Because the existence of automobile-dependent suburbs and strip malls is bad for the whole planet.
The major metro shit holes are far worse than strip malls and minivans......

If we're going by that standard everyone but the hippie communes and subsistence homesteaders needs a good purging.
 
Yes you the privileged elites can. The millions that make it possible for you to do so however? Gotta commute.



You couldn't be more incorrect about everything here. We only have an issue when people like you decided you're SO RIGHT ABOUT EVERYTHING you should just FORCE everyone to live how you think they should be living. Karens in power....that's what is actually scary.

But I understand as an Angelino you have a high level of smug and snobbery to uphold. I hope you keep it up there too, Vance/Rammyswammy 2028 are depending on it.

One last question, did you have to learn to like sniffing your own farts or did you naturally enjoy your own brand??
You have it exactly backwards. Rich people don't ride the bus and take the train. As you say, us riff-raff do.

Middle-class people only can live in the suburbs because cars are so heavily subsidized by the government. If they had to pay the full cost of driving out of pocket, they'd choose cheaper alternatives.

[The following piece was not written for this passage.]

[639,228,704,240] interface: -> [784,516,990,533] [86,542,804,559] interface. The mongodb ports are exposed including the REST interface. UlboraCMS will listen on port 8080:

That's what the new urbanism is all about--giving people cheaper alternatives to driving and rebuilding cities so people aren't forced to own cars to get around.
 
The future is harvesting our own crap to use as fertilizer. The complications of keeping shitheaps in urban areas limit urban size and density.
 
Living in one giant building seem like a really shitty way to live. What do you find so appealing about it?

Let’s go the other way.

(A New community concept).

With so many single people, how about tiny all-in-one stand-alone apartments that are powered by personal ATV EVs and solar. (ATV EVs would largely eliminate the need for well maintained roads and would eventually create well trodden main commuter / supply paths by necessity - walking and biking would still be the main transport on well maintained paths when conditions allow.)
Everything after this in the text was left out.